## [Task directions]
Search the records for the word "linking". Copy every line where it appears.

┄┄┄┄┄┄┄┄┄┄┄┄┄┄┄┄┄┄┄┄

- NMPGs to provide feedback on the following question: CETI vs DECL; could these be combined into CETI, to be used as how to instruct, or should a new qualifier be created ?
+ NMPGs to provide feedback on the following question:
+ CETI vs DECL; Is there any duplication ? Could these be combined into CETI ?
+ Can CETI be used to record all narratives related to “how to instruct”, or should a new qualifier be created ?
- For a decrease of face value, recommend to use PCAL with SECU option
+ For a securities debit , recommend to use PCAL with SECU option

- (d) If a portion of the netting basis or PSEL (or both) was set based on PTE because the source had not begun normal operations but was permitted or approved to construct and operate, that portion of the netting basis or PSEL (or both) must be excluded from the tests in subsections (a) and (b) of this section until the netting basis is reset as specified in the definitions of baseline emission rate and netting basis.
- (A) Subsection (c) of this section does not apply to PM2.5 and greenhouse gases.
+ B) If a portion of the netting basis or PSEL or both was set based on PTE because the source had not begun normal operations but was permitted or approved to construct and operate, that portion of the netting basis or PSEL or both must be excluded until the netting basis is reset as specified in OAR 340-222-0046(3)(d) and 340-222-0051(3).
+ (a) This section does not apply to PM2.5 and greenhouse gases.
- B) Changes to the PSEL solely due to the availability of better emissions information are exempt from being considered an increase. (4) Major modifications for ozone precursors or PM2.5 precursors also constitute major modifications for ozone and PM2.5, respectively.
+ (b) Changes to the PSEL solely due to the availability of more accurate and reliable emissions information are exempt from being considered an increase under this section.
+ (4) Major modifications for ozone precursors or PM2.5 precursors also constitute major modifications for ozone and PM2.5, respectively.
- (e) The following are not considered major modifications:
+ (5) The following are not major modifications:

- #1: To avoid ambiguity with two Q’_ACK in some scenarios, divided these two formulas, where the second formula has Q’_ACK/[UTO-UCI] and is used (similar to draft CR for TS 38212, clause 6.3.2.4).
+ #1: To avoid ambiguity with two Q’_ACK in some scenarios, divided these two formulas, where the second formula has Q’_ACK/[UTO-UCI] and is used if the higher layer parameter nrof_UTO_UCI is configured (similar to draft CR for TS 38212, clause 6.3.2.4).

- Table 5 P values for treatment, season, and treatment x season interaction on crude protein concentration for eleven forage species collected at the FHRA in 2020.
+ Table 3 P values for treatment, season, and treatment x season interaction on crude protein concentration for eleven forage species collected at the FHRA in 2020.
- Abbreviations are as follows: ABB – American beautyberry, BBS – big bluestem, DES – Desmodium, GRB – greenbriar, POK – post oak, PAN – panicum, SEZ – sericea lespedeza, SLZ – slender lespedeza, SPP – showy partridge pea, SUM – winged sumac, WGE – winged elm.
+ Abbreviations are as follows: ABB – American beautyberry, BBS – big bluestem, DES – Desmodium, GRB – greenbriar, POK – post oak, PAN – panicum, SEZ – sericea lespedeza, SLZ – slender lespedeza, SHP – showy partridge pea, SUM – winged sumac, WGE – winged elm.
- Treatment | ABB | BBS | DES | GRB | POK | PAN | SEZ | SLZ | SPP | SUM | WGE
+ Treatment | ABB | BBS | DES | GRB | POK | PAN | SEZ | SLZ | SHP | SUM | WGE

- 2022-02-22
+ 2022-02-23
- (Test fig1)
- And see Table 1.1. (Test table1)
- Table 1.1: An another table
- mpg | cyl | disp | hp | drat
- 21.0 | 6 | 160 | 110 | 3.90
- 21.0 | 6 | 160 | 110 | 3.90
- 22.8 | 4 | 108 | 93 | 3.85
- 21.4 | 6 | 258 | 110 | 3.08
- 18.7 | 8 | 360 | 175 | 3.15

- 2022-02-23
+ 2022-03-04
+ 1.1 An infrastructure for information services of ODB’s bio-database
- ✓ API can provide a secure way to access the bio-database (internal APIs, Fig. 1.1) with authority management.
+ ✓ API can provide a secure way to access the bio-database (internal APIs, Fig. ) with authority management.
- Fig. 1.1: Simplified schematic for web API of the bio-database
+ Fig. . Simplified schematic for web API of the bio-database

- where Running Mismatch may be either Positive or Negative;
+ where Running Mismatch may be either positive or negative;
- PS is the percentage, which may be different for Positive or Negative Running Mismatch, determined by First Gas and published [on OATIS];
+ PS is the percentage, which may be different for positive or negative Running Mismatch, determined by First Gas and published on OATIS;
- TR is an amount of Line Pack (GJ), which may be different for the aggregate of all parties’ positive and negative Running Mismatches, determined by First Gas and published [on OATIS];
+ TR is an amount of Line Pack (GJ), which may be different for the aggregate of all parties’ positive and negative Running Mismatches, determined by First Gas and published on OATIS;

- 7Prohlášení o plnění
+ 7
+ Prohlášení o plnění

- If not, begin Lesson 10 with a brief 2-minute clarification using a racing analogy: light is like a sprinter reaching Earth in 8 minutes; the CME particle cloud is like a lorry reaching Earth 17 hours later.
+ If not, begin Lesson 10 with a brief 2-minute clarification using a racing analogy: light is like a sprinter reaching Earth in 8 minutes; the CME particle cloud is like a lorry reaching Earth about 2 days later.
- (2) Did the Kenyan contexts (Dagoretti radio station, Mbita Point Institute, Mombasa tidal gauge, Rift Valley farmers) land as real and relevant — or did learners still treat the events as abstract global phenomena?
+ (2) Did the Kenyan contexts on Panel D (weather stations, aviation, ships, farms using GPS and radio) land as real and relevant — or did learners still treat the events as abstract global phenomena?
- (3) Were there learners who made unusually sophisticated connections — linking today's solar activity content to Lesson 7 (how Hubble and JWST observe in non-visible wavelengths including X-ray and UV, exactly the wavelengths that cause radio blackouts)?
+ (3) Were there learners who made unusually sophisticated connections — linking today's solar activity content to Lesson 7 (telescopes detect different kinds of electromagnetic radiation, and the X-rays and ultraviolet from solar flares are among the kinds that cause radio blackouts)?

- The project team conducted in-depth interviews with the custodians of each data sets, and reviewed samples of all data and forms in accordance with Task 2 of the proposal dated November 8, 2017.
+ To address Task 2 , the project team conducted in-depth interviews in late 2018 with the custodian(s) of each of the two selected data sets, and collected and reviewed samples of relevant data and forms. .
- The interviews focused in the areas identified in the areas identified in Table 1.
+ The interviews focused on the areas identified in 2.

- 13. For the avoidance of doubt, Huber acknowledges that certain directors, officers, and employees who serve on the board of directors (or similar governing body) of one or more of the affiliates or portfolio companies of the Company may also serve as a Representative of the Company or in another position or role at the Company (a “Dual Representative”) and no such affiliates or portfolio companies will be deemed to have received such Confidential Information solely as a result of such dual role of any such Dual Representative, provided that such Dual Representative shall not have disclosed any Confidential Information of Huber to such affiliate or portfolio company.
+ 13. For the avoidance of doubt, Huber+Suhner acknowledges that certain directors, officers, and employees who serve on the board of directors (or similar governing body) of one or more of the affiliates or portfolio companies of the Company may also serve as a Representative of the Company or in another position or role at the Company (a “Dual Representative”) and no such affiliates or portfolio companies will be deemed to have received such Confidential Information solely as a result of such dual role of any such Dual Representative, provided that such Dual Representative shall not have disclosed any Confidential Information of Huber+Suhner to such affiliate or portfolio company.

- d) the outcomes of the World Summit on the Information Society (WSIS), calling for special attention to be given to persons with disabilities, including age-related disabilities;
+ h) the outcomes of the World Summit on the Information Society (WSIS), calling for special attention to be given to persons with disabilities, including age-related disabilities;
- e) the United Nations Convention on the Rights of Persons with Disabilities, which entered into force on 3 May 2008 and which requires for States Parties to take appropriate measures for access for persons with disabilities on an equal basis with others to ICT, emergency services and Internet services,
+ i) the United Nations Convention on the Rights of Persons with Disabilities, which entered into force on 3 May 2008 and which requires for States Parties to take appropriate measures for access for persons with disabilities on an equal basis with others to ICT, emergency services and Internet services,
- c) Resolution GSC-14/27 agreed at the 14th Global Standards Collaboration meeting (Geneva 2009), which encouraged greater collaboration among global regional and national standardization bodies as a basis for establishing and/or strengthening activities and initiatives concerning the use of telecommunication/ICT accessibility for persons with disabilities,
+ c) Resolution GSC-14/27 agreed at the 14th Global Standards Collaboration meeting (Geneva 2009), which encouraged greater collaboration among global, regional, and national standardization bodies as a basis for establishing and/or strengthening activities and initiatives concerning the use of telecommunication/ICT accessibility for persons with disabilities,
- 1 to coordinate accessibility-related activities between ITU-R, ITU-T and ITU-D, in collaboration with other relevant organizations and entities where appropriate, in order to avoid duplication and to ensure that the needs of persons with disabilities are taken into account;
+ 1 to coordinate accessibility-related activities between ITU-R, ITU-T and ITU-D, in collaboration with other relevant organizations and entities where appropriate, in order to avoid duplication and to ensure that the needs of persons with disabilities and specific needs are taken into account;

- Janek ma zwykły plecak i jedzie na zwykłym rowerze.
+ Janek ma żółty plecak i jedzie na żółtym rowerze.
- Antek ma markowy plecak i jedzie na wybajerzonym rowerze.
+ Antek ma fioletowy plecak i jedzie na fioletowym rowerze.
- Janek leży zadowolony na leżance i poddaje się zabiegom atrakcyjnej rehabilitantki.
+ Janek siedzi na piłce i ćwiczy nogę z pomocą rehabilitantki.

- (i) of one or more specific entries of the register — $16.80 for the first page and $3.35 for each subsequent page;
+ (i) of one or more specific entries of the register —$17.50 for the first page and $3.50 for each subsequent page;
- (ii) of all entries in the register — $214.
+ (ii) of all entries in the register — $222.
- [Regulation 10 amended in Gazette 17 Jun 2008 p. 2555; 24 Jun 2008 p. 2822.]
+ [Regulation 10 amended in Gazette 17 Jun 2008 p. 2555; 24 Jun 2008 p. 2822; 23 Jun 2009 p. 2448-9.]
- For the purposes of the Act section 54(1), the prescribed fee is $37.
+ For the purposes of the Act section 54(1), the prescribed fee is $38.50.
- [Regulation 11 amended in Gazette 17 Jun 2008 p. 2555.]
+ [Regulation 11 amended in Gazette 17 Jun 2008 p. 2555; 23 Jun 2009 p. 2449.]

┄┄┄┄┄┄┄┄┄┄┄┄┄┄┄┄┄┄┄┄

## [Solution for this exercise]
- (3) Were there learners who made unusually sophisticated connections — linking today's solar activity content to Lesson 7 (how Hubble and JWST observe in non-visible wavelengths including X-ray and UV, exactly the wavelengths that cause radio blackouts)?
+ (3) Were there learners who made unusually sophisticated connections — linking today's solar activity content to Lesson 7 (telescopes detect different kinds of electromagnetic radiation, and the X-rays and ultraviolet from solar flares are among the kinds that cause radio blackouts)?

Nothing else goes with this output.